Exercise aim »
Which lines of the records contain "border"? Collect every one of them.

Recorded data START

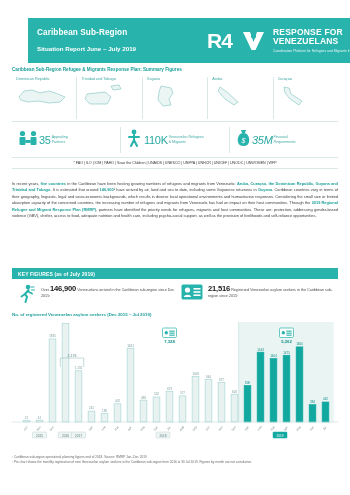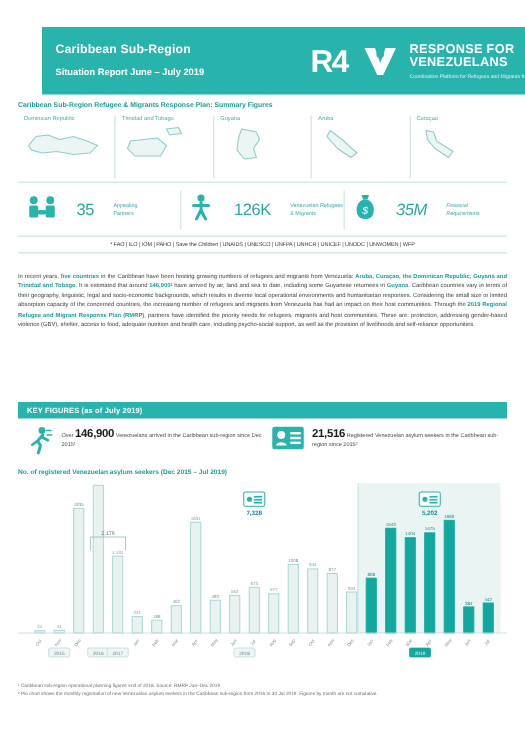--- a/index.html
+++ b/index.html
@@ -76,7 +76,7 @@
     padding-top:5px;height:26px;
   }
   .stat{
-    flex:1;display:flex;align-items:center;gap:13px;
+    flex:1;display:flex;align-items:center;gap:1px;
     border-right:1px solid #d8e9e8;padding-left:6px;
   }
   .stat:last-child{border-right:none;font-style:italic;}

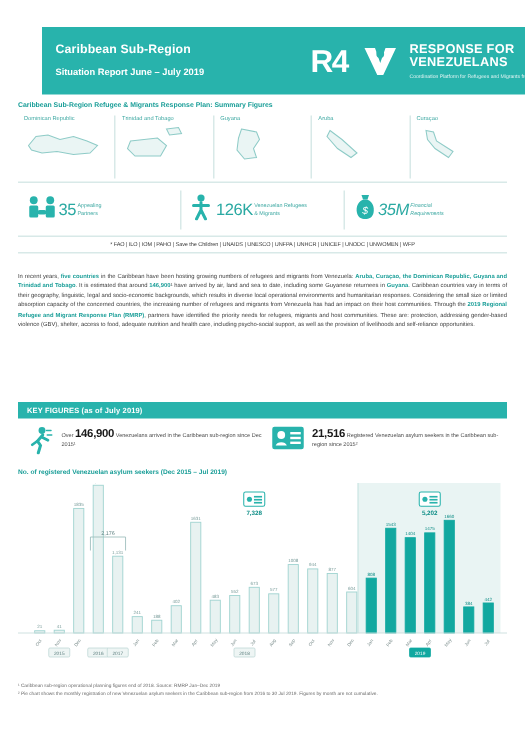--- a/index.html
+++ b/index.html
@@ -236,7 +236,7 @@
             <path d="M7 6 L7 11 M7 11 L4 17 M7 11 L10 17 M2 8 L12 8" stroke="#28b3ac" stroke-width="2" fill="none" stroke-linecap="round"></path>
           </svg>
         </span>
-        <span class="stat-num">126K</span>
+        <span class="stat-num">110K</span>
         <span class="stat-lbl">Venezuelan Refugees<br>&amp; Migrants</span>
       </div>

Recorded data END

Output for this exercise »
     border-right:1px solid #d8e9e8;padding-left:6px;
   .stat:last-child{border-right:none;font-style:italic;}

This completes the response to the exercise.